Case Study: Relational Database Source and File Sink

Engineering | Soby Chacko | September 10, 2020 | ...

This article is part of a blog series that explores the newly redesigned Spring Cloud Stream applications based on Java Functions. In this episode, we are exploring the JDBC supplier and the source based on Spring Cloud Stream. We will see how we can export data from a relational database and dump it into a file using a File Consumer and the corresponding Spring Cloud Stream File sink. We will look at a few different ways in which we can run JDBC Source and send the data to a file.

Here are all the previous parts of this blog series.
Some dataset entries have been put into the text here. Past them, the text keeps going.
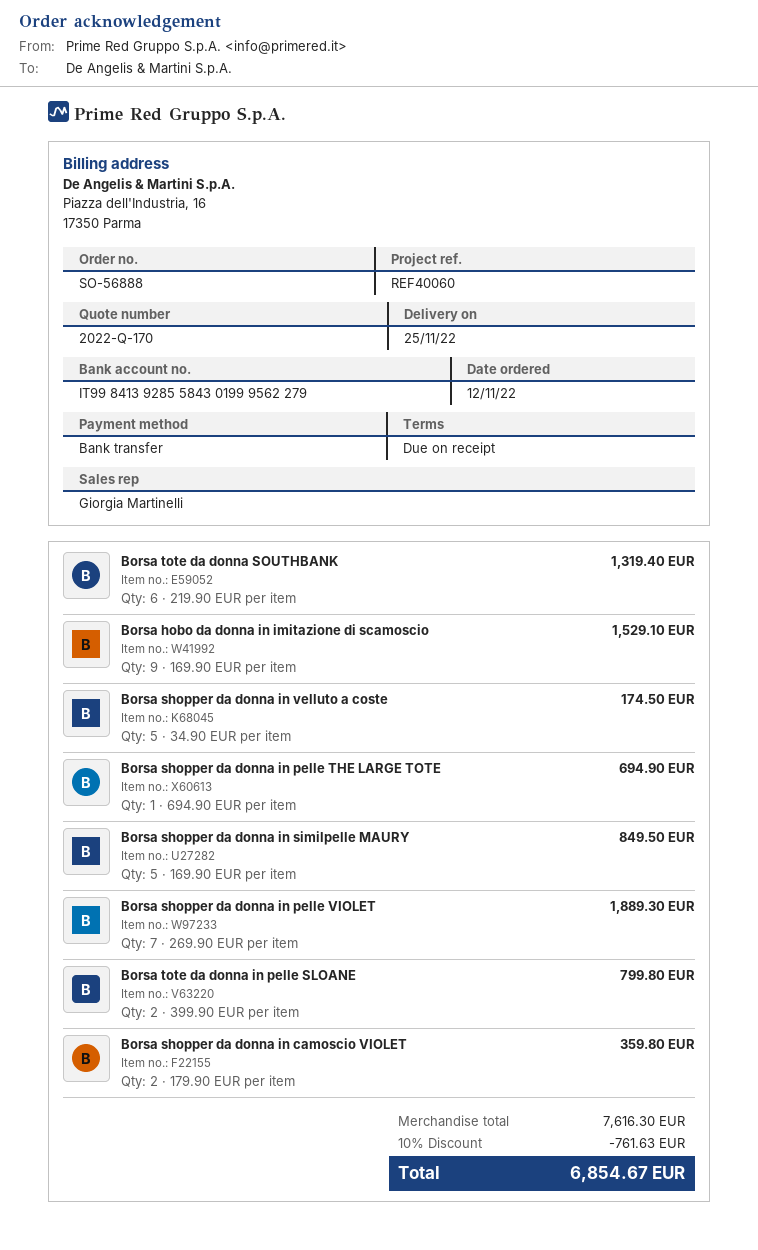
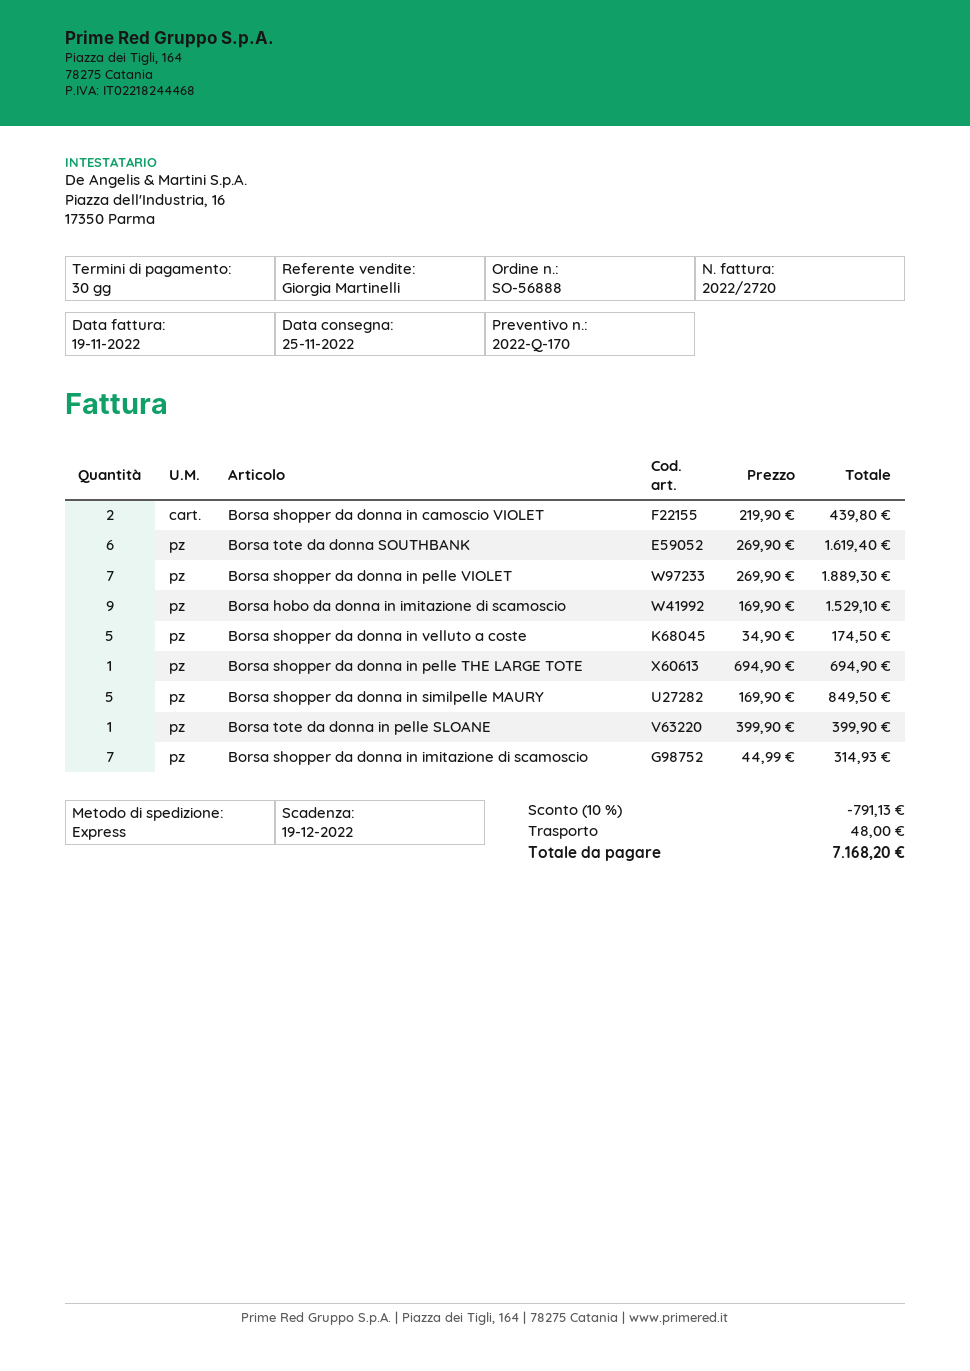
payment terms: on receipt -> 30 days
Borsa tote da donna SOUTHBANK: 6 x 219.90 = 1319.40 -> 6 x 269.90 = 1619.40
Borsa tote da donna in pelle SLOANE: 2 x 399.90 = 799.80 -> 1 x 399.90 = 399.90
Borsa shopper da donna in camoscio VIOLET: 2 x 179.90 = 359.80 -> 2 x 219.90 = 439.80
Borsa shopper da donna in imitazione di scamoscio: none -> 7 x 44.99 = 314.93
discount: 10% = 761.63 -> 10% = 791.13
shipping: none -> 48.00
total: 6854.67 -> 7168.20

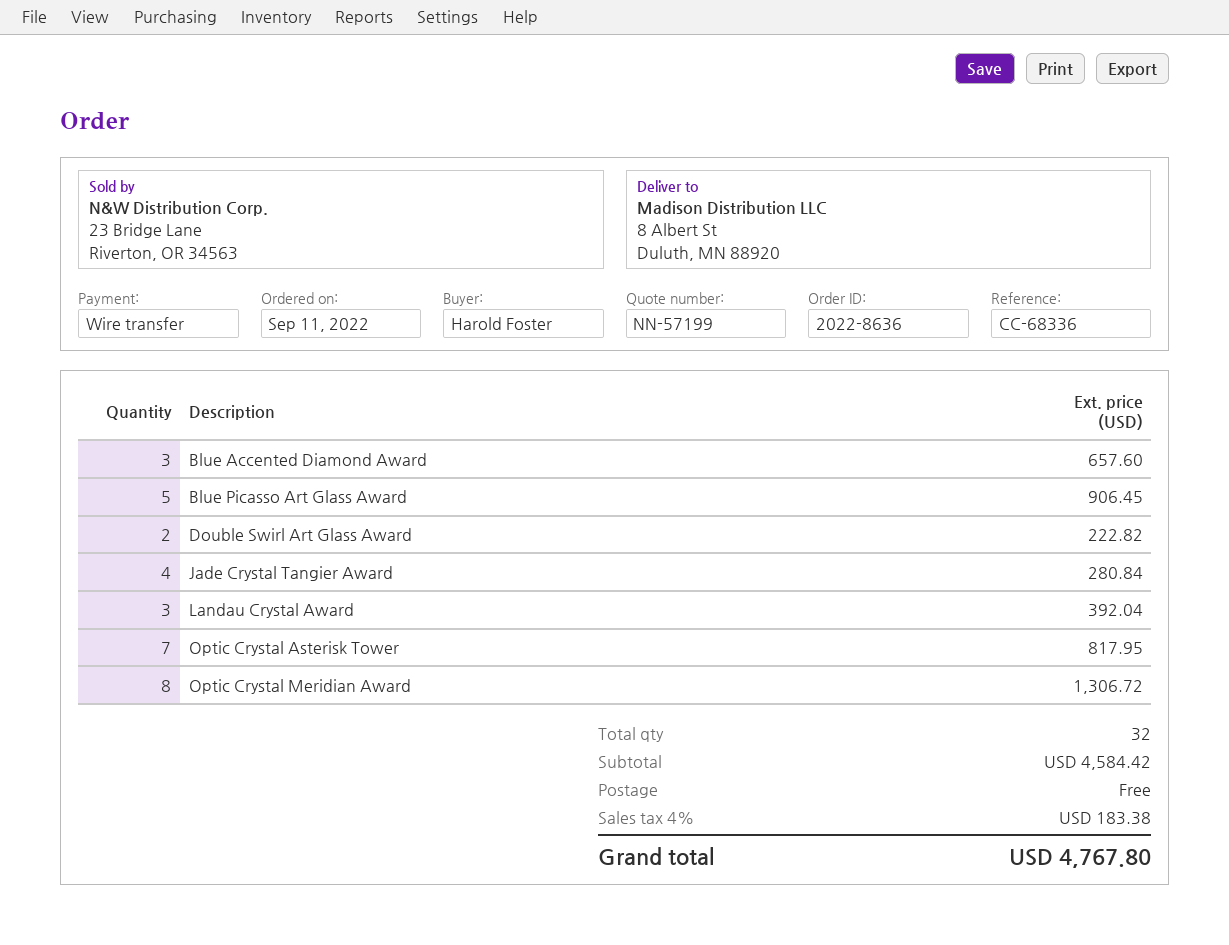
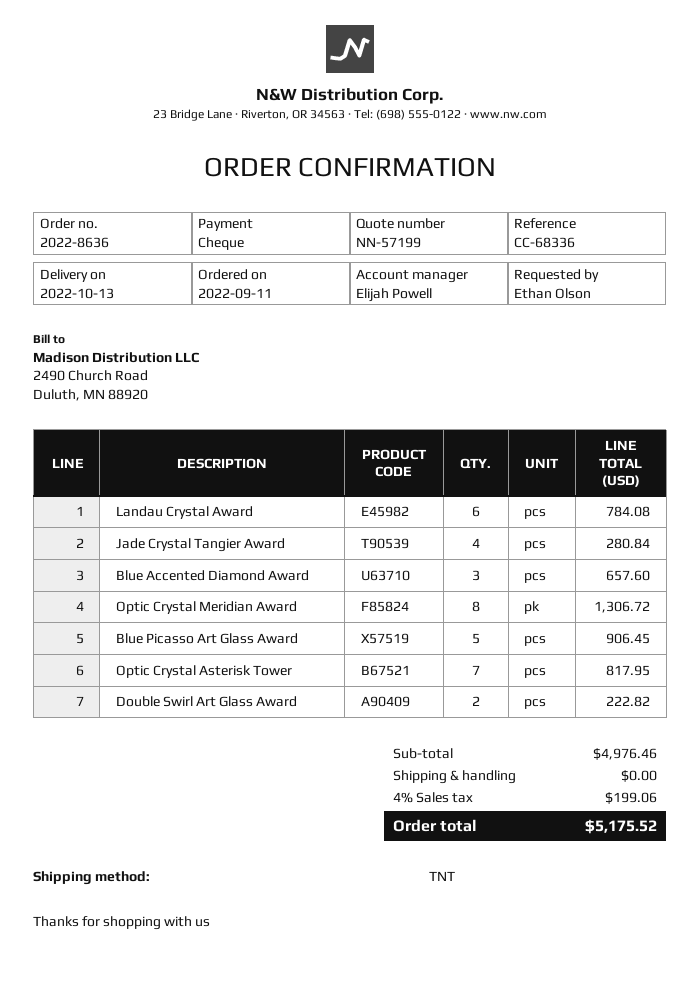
ordered by: Harold Foster -> Ethan Olson
payment method: bank transfer -> cheque
Landau Crystal Award: 3 for 392.04 -> 6 for 784.08
subtotal: 4584.42 -> 4976.46
tax: 4% = 183.38 -> 4% = 199.06
total: 4767.80 -> 5175.52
Getting data out of an RDBMS

Querying a database and processing the results is a very basic enterprise use case. Going even back to the mainframe days of the information technology revolution, we can see that this pattern was in wide use. For the last many decades, SQL has established as the quintessential language of communicating with databases. Java, from its initial versions, added enterprise-level support for database-based applications using a library called Java Database Connectivity, popularly known as JDBC. In the initial days of Java, many applications were written using the vanilla JDBC library. Spring Framework, from its outset, has been supporting this core use case of working with databases by providing a template pattern - JdbcTemplate - that is based on the JDBC library in JDK. The Spring Data project adds many additional features around this template. When Spring Integration came on, it took this support in Spring and provided many additional components so that the data is available through channel adapters, gateway, etc. In its latest incarnation, which is the topic for this blog, we realized that we can take these Spring Integration components and then provide them as simple Java supplier to query databases. We are going to take a look at all the details of how this supplier can be accessed, reused in custom applications, and used as a Spring Cloud Stream source.

JDBC Supplier

JDBC Supplier is a component that is implemented as a java.util.function.supplier bean. When invoked, this will deliver the data from a database table. The JDBC supplier has the following signature.

Supplier<Flux<Message<?>>> jdbcSupplier()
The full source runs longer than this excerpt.